In Her Personal Time
Outside the office, Nagaswami enjoys thinking, speaking, and writing about transformative change. “I’ve had a lifelong interest in how to bring about change in society, to business leadership and to solving our societal problems by developing the field of social entrepreneurship. My husband (who teaches a class on Social Enterprise at Yale Unviersity) and I are deeply committed to this.”
She continued, “Social change comes because someone has the courage of their convictions to walk away from a career making money to take on the far riskier path of working to make a dent in our fundamental societal problems. These brave individuals who shape society are willing to take risks and make sacrifices. Helping to find these heroes in every society, to support them and help them understand market mechanisms so that the change they are working on can be self- sustaining and not aid/philanthropy dependent is a critical mission of my husband’s and my life.”
Through out her demanding career, Nagaswami herself has been and continues to be involved in social entrepreneurship organizations like Ashoka, VisionSpring, and African Leadership Academy.
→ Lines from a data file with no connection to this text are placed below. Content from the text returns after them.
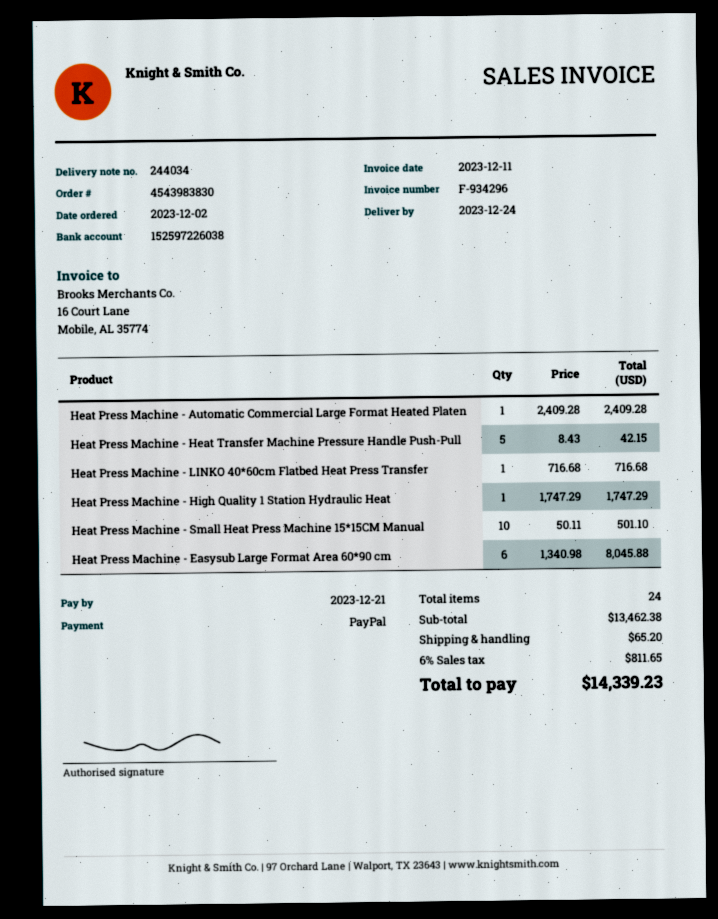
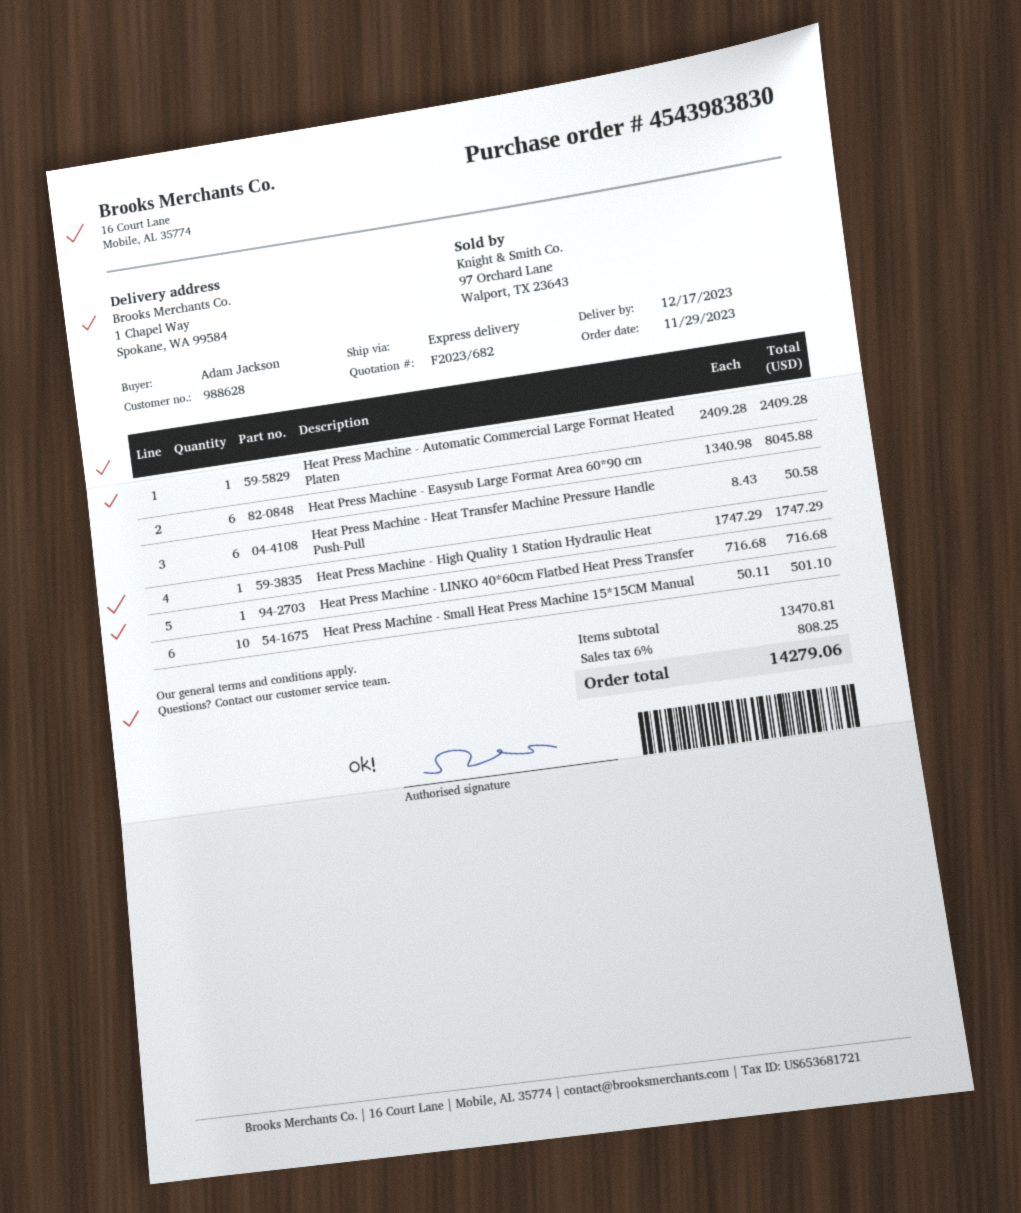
order date: 2023-12-02 -> 2023-11-29
delivery date: 2023-12-24 -> 2023-12-17
Heat Press Machine - Heat Transfer Machine Pressure Handle Push-Pull: 5 x 8.43 = 42.15 -> 6 x 8.43 = 50.58
subtotal: 13462.38 -> 13470.81
shipping: 65.20 -> none
tax: 6% = 811.65 -> 6% = 808.25
total: 14339.23 -> 14279.06

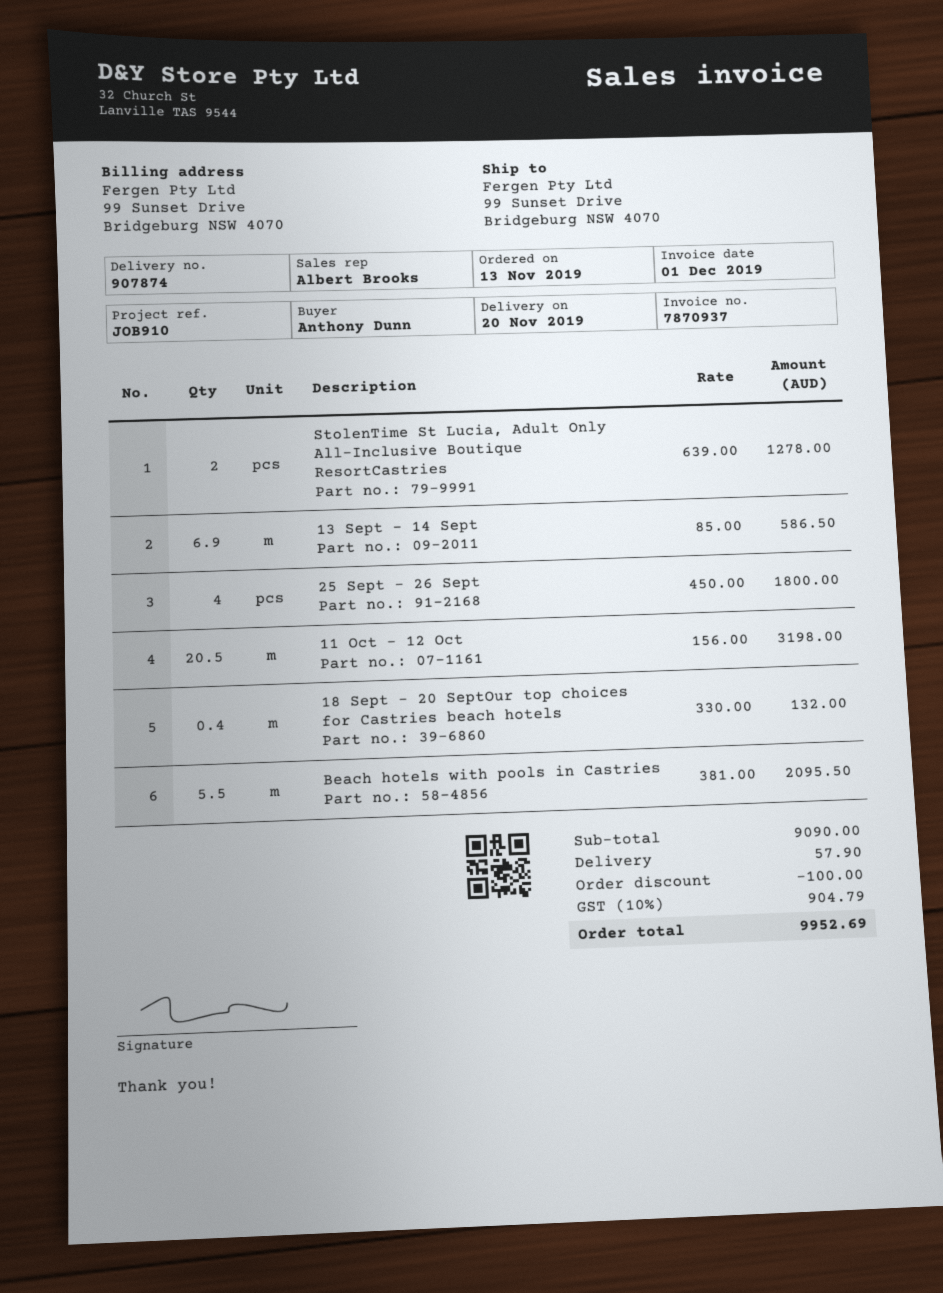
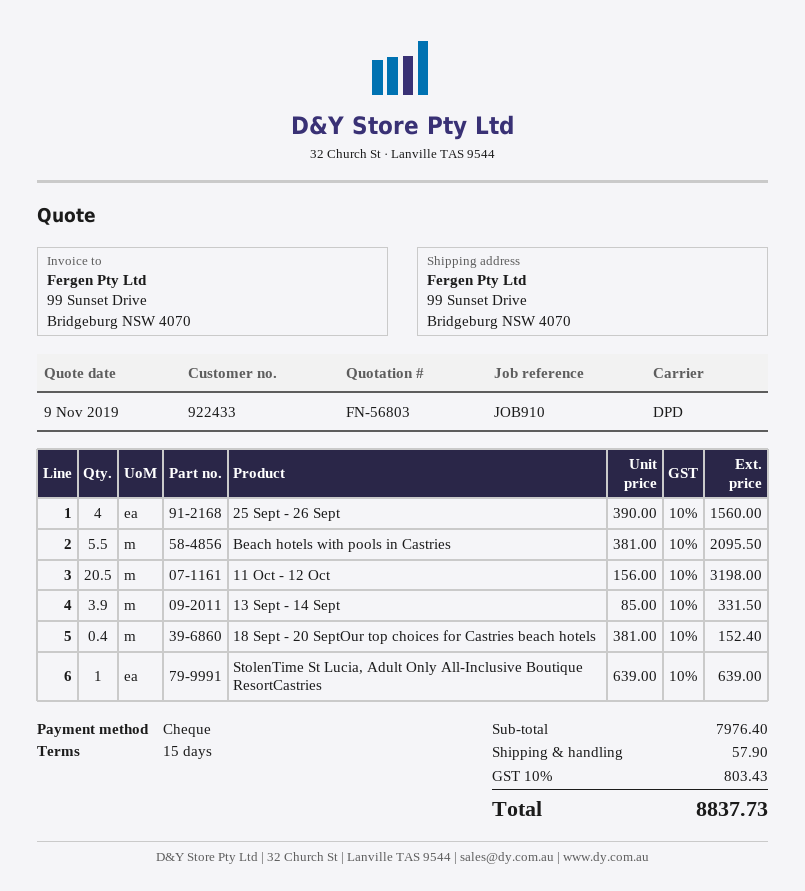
StolenTime St Lucia, Adult Only All-Inclusive Boutique ResortCastries: 2 x 639.00 = 1278.00 -> 1 x 639.00 = 639.00
13 Sept - 14 Sept: 6.9 x 85.00 = 586.50 -> 3.9 x 85.00 = 331.50
25 Sept - 26 Sept: 4 x 450.00 = 1800.00 -> 4 x 390.00 = 1560.00
18 Sept - 20 SeptOur top choices for Castries beach hotels: 0.4 x 330.00 = 132.00 -> 0.4 x 381.00 = 152.40
subtotal: 9090.00 -> 7976.40
discount: 100.00 -> none
tax: 10% = 904.79 -> 10% = 803.43
total: 9952.69 -> 8837.73

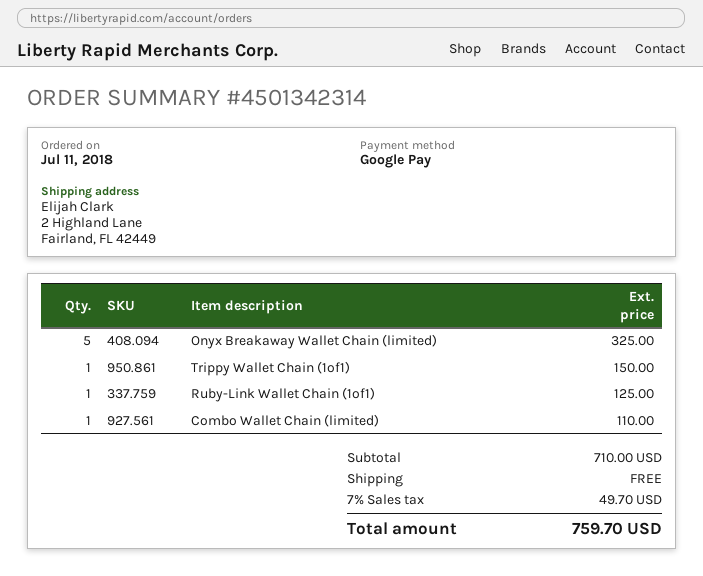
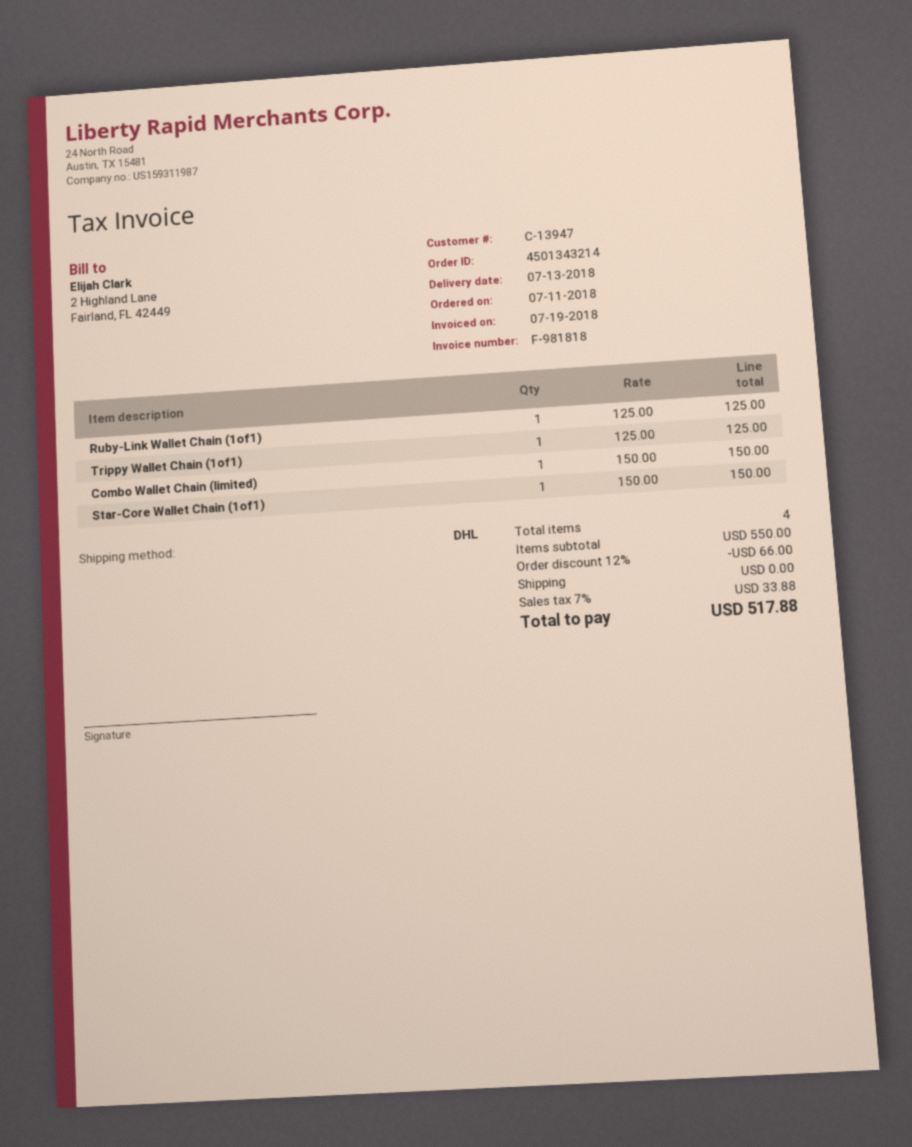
order number: 4501342314 -> 4501343214
Onyx Breakaway Wallet Chain (limited): 5 for 325.00 -> none
Trippy Wallet Chain (1of1): 1 for 150.00 -> 1 for 125.00
Combo Wallet Chain (limited): 1 for 110.00 -> 1 for 150.00
Star-Core Wallet Chain (1of1): none -> 1 for 150.00
subtotal: 710.00 -> 550.00
discount: none -> 12% = 66.00
tax: 7% = 49.70 -> 7% = 33.88
total: 759.70 -> 517.88

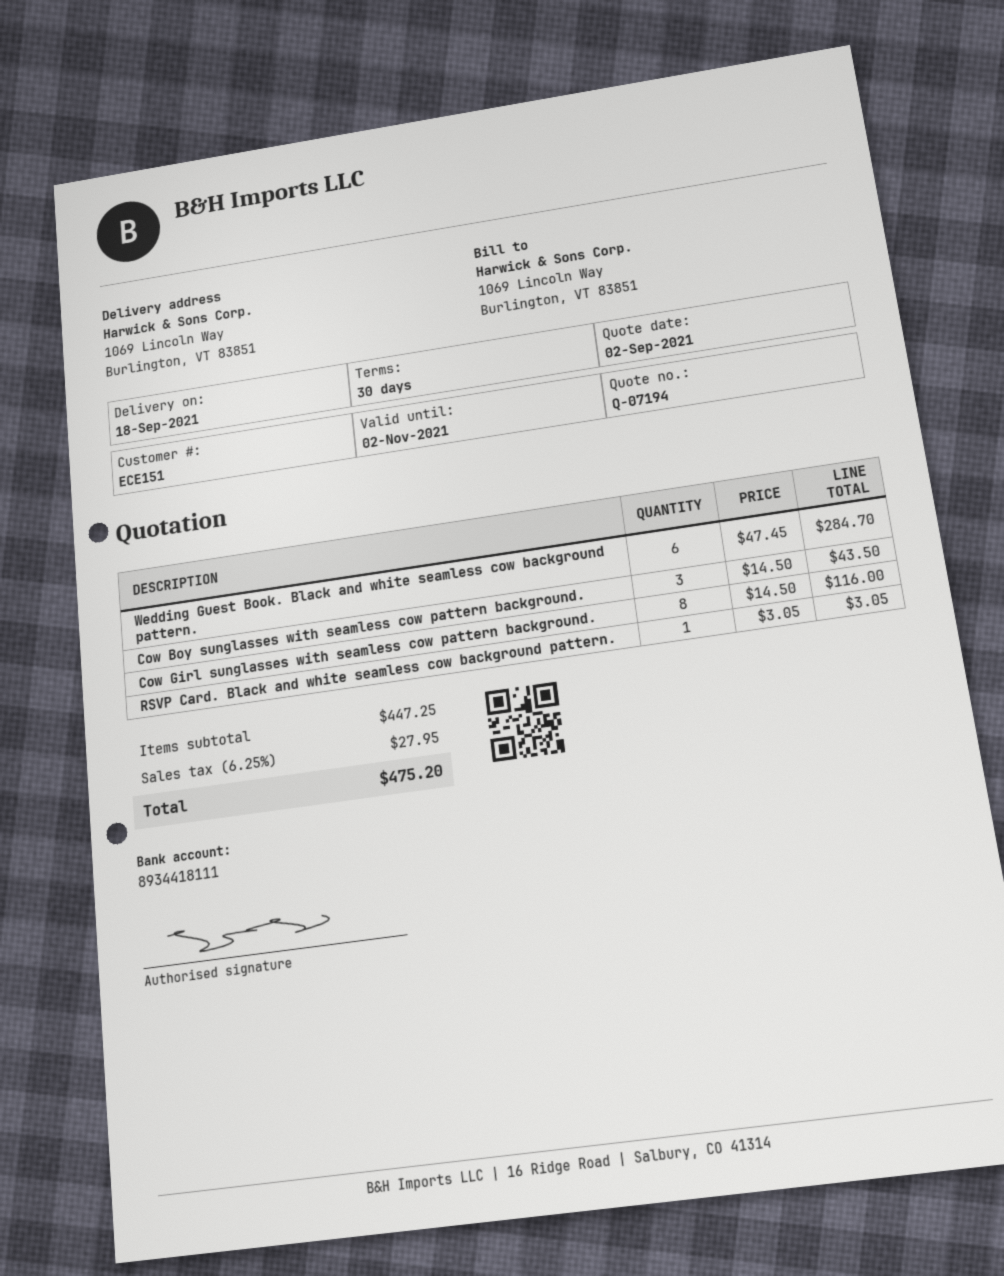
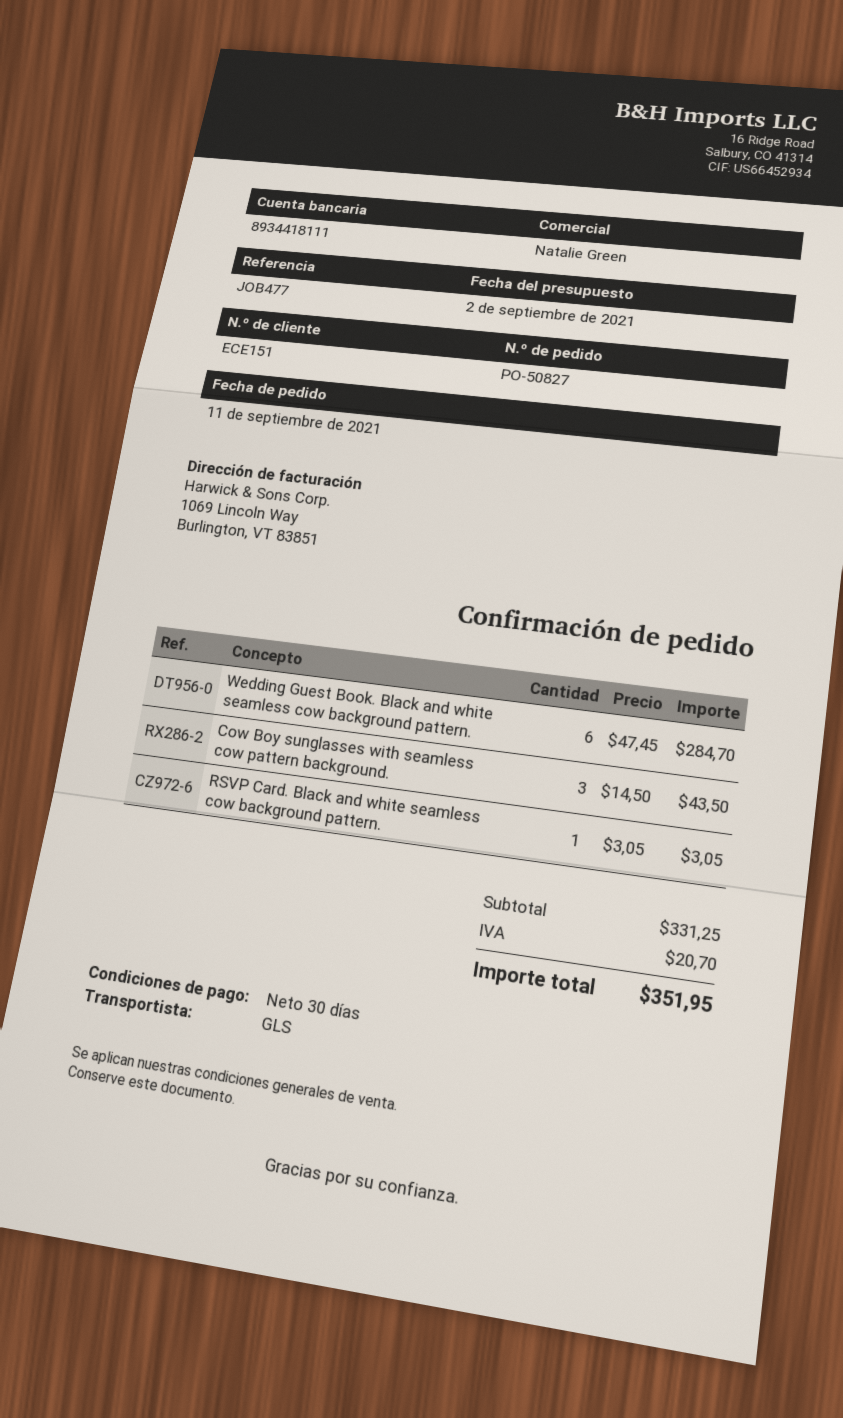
Cow Girl sunglasses with seamless cow pattern background.: 8 x 14.50 = 116.00 -> none
subtotal: 447.25 -> 331.25
tax: 27.95 -> 20.70
total: 475.20 -> 351.95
The Influences that Shape her Life
Among her most life-defining relationships she counts her years at and her engagement with her business school alma-mater the Yale School of Management (SOM) as well as her more recent Fellowship at the Aspen Institute where she is a Henry Crown Fellow. “Yale SOM and the Henry Crown Fellowship have both defined the best of what I value in our leaders and in creating a good society, to define the highest standards for ethics, personal responsibility and for the imperative I feel to make my small dent in this world.”
Nagaswami is now a Moderator for the Aspen Seminars, a role she relishes because it allows her to share the time-tested principles of Aristotle, Plato, Locke, Aurobindo, and Machiavelli, with business leaders who need to think even harder about their leadership values and responsibilities. “There is such richness in the ideas of these great thinkers about the historical roots of contemporary business problems. They force you to think about your own moral compass on how you personally balance seemingly competing values like liberty versus equality or the individual versus the community that so polarize our political and social discourse today. My advice to every young person or business leader on understanding what really matters in this world is the same – go back and read the Great Books to understand the ideas of liberty and equality, of efficiency and community. Use these as your touch stones to then go on and think about the role you will play in shaping society – whether you define your impact as changing your own life or helping others.”
“As a good friend once said, the most important decision you can make is in choosing how to spend your time. I relish spending my time trying to understand reality and myself by testing myself in different ways, from a career and personal perspective. The more mature one gets the more we begin to understand that the real journey in life is most importantly the journey inward, to examine one’s own life and values to understand one’s true nature. For me, meditation and time spent in quiet contemplation have really helped me begin to understand what is possible for any one human being to do and be – but just barely.”
But above all, says Nagaswami, the greatest joy in her life is the time she spends with her family. “My family is everything to me. My husband is my best and most cherished friend, my consigliore, and the Chair of my personal Board of Directors. Our two beautiful children do not just bring the greatest joy to our lives but as they have grown in to the wonderful adults they are, they in turn are shaping me.”
She ended by saying, “Of all the elements that constitute my fully-lived life, I am most grateful to lead a life filled with purpose and self-awareness, friendship and laughter.”